Une saison aux deux extrêmes
Un printemps pluvieux a favorisé une croissance saine des arbres, mais l’été chaud qui a suivi a ralenti le développement des fruits. Puis, en fin de récolte, de fortes pluies sont survenues et ont perturbé la collecte — réduisant le nombre de jours de récolte effectifs et le volume d’olives ramassées, notamment à Jaén, la plus grande province oléicole d’Andalousie et source d’environ trois quarts de la production espagnole totale.
Pourquoi cela dépasse le cadre espagnol
En tant que premier producteur mondial, les variations de rendement de l’Espagne se répercutent sur les prix mondiaux.

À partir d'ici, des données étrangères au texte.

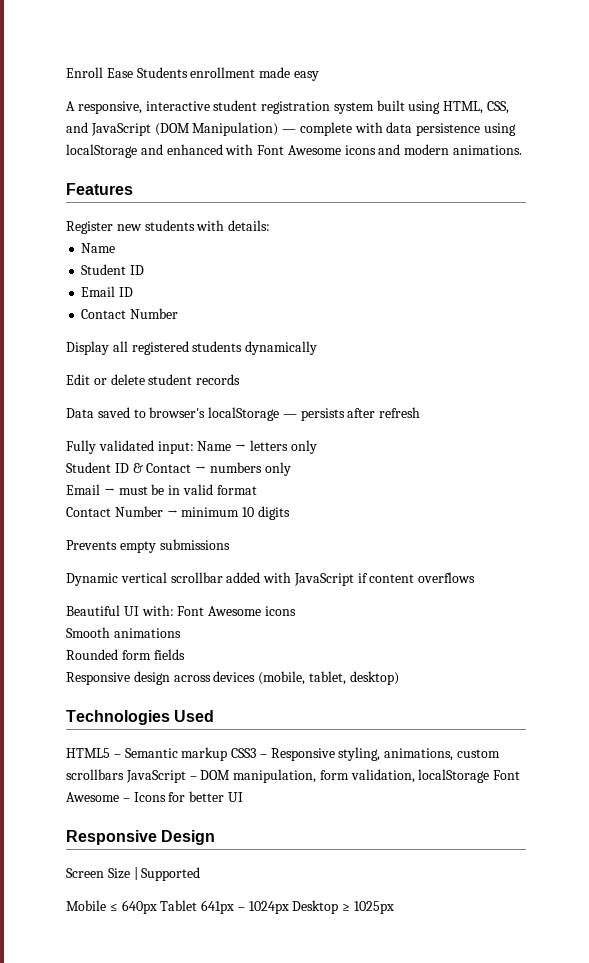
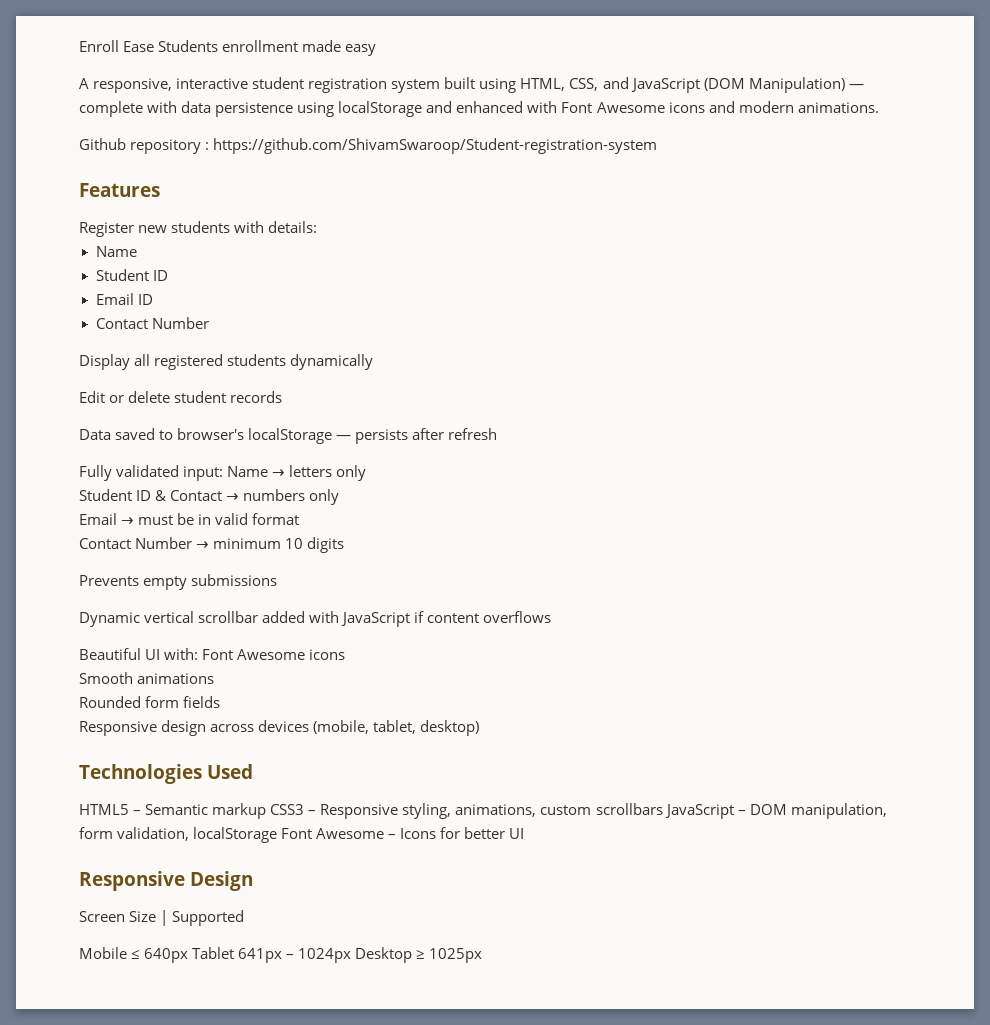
+ Github repository : https://github.com/ShivamSwaroop/Student-registration-system

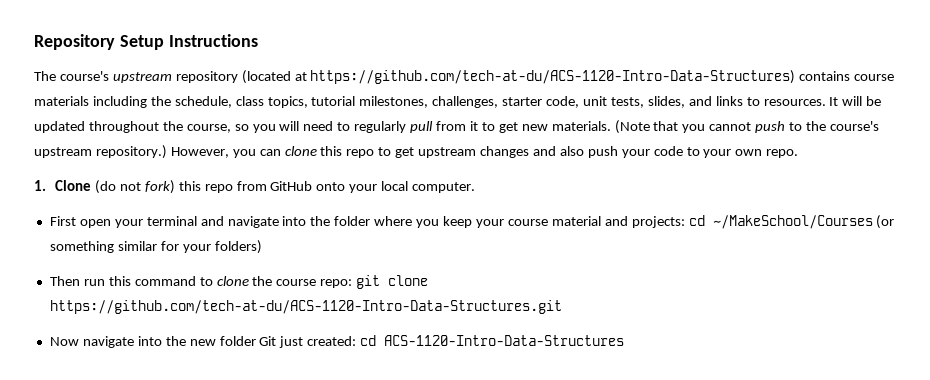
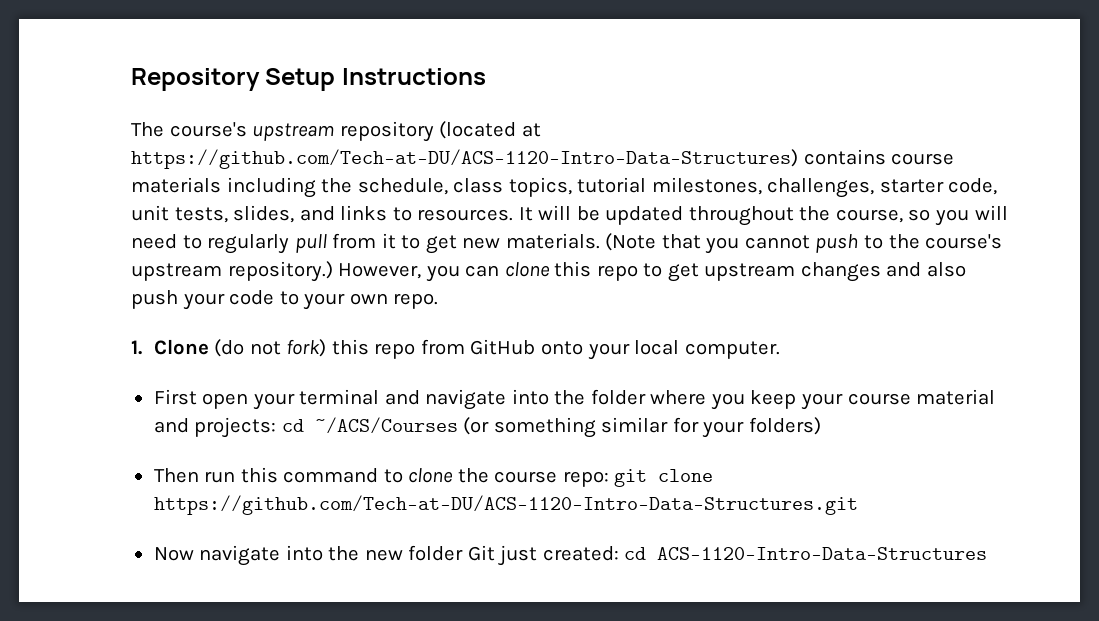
- The course's upstream repository (located at https://github.com/tech-at-du/ACS-1120-Intro-Data-Structures) contains course materials including the schedule, class topics, tutorial milestones, challenges, starter code, unit tests, slides, and links to resources.
+ The course's upstream repository (located at https://github.com/Tech-at-DU/ACS-1120-Intro-Data-Structures) contains course materials including the schedule, class topics, tutorial milestones, challenges, starter code, unit tests, slides, and links to resources.
- First open your terminal and navigate into the folder where you keep your course material and projects: cd ~/MakeSchool/Courses (or something similar for your folders)
+ First open your terminal and navigate into the folder where you keep your course material and projects: cd ~/ACS/Courses (or something similar for your folders)
- Then run this command to clone the course repo: git clone https://github.com/tech-at-du/ACS-1120-Intro-Data-Structures.git
+ Then run this command to clone the course repo: git clone https://github.com/Tech-at-DU/ACS-1120-Intro-Data-Structures.git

Ce schéma de sécheresse suivie de déluge explique aussi pourquoi les analystes surveillent de près la floraison 2026/27 — une répétition tendrait à nouveau l’approvisionnement, juste au moment où le marché commençait à se stabiliser.
FAQ
Cela signifie-t-il que les prix de l’huile d’olive vont remonter ? Un rendement espagnol plus faible ajoute une pression à la hausse, mais ce n’est qu’un facteur parmi d’autres — la production mondiale est toujours estimée à près de 3,4 millions de tonnes pour la saison, au-dessus des points bas récents.
Pourquoi Jaén compte-t-elle autant ? Elle représente à elle seule environ trois quarts de la récolte andalouse, et l’Andalousie produit environ trois quarts de la production totale espagnole — la météo y a donc un effet démesuré sur les chiffres nationaux.